#### Exercise requirements:
From the material beneath, pull every line with the word "total".

#### Records for the exercise:
____

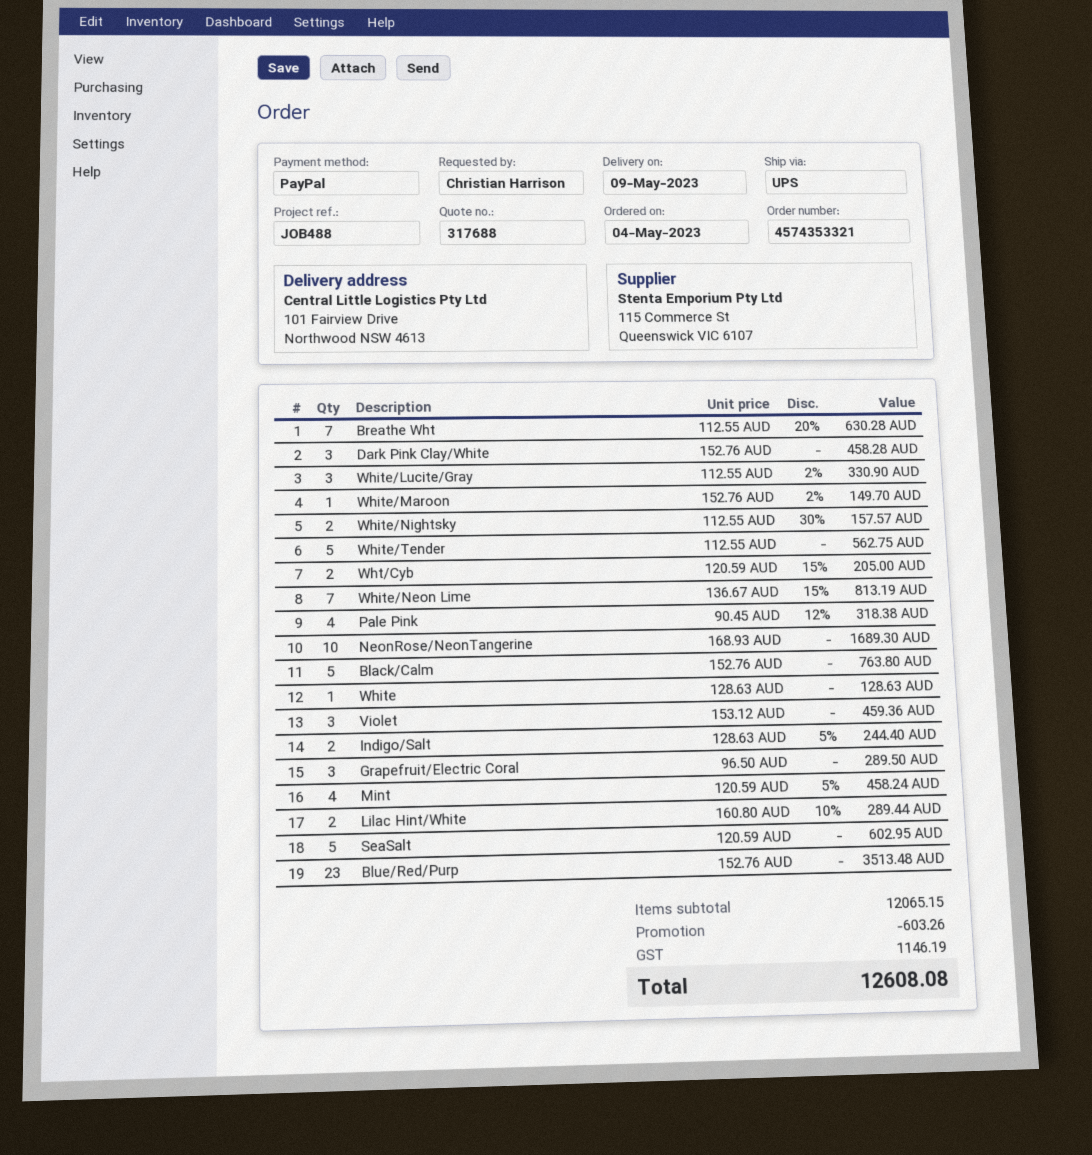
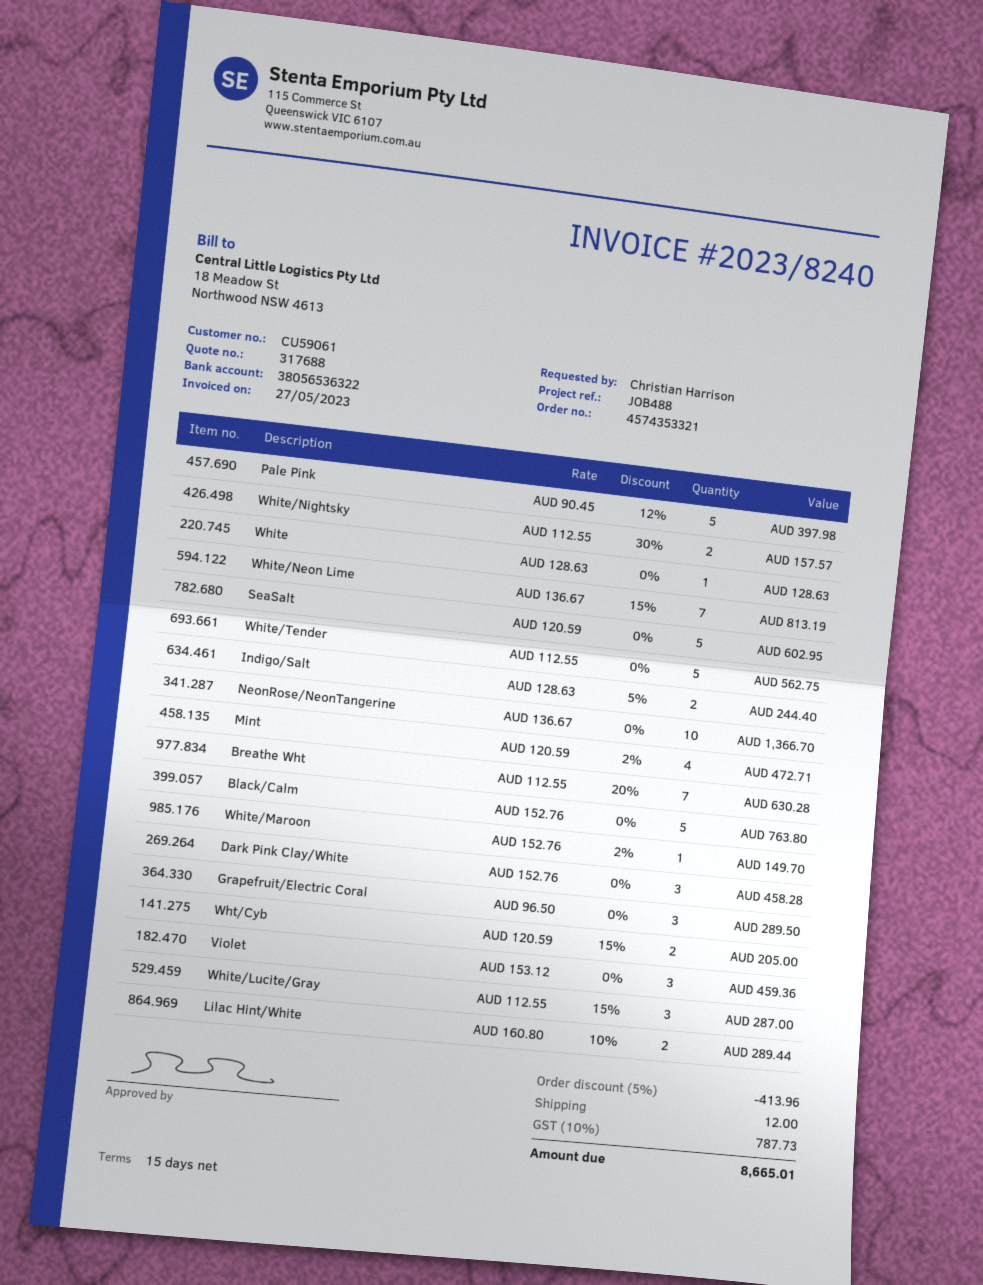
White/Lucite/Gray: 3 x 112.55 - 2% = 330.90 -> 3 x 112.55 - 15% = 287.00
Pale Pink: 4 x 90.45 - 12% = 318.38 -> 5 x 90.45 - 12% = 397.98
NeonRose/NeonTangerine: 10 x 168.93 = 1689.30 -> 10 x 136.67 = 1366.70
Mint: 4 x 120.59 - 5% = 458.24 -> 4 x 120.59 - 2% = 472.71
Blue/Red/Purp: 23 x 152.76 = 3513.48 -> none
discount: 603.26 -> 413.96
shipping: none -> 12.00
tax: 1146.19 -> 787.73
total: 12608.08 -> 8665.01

____

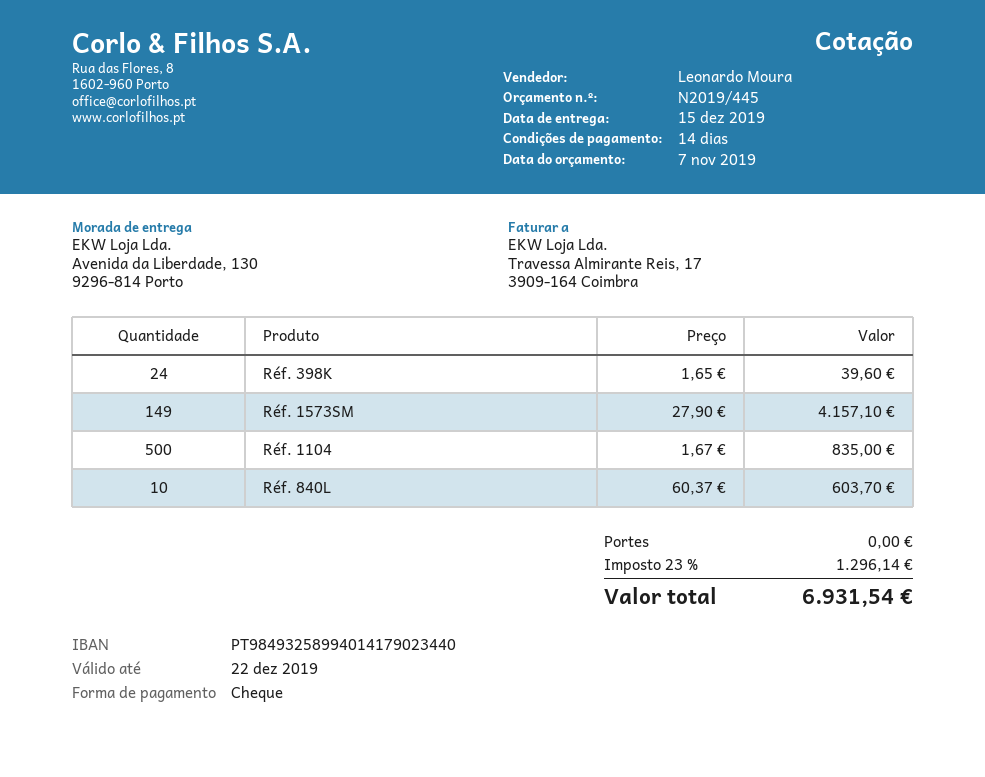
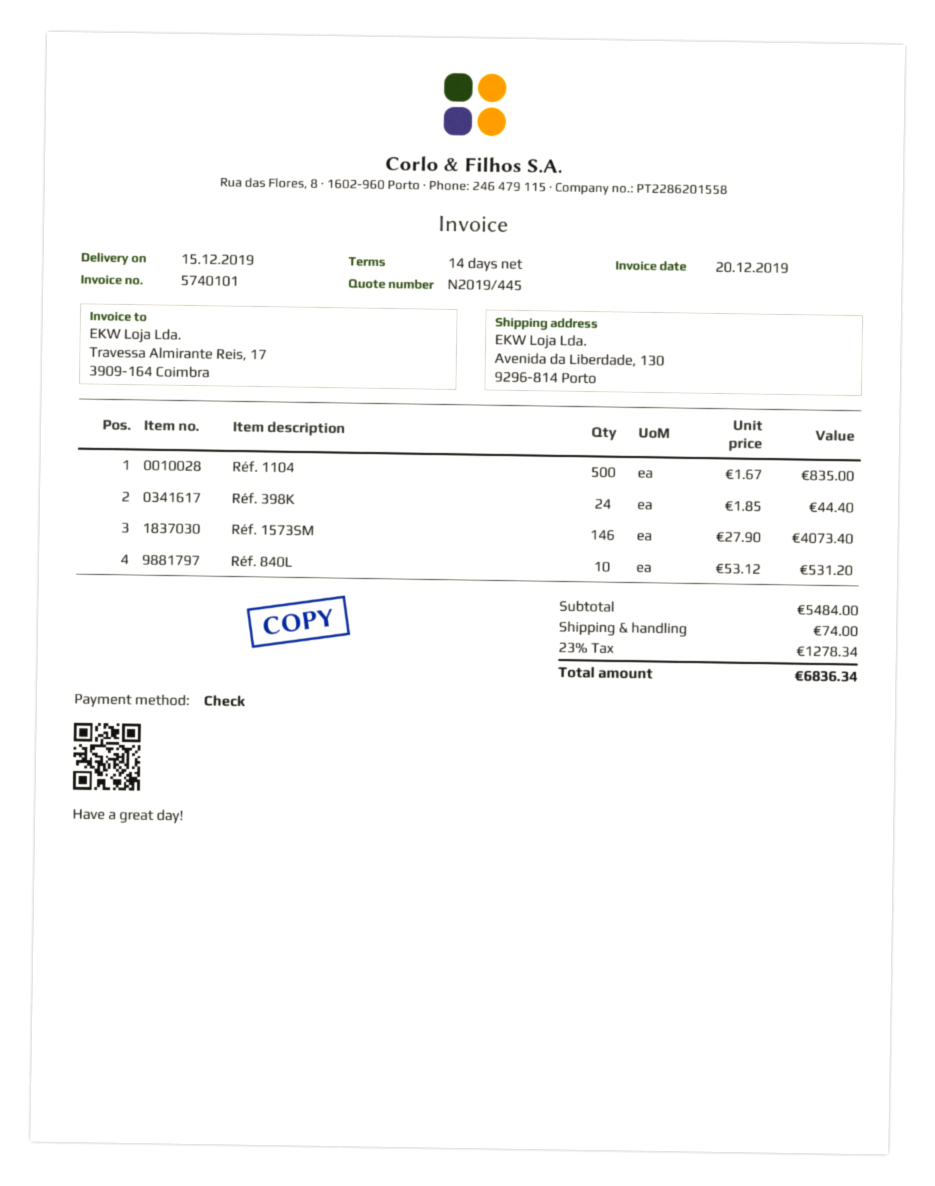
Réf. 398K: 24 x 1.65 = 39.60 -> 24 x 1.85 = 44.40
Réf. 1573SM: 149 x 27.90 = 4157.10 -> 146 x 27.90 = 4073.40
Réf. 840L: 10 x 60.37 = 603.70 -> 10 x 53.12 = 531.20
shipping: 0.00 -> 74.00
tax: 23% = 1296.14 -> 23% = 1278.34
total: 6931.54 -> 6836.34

____

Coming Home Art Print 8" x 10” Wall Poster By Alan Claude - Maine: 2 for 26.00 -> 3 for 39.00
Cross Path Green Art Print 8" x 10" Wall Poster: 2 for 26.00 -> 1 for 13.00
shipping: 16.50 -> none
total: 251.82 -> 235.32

____

#### The completed task:
total: 12608.08 -> 8665.01
total: 6931.54 -> 6836.34
total: 251.82 -> 235.32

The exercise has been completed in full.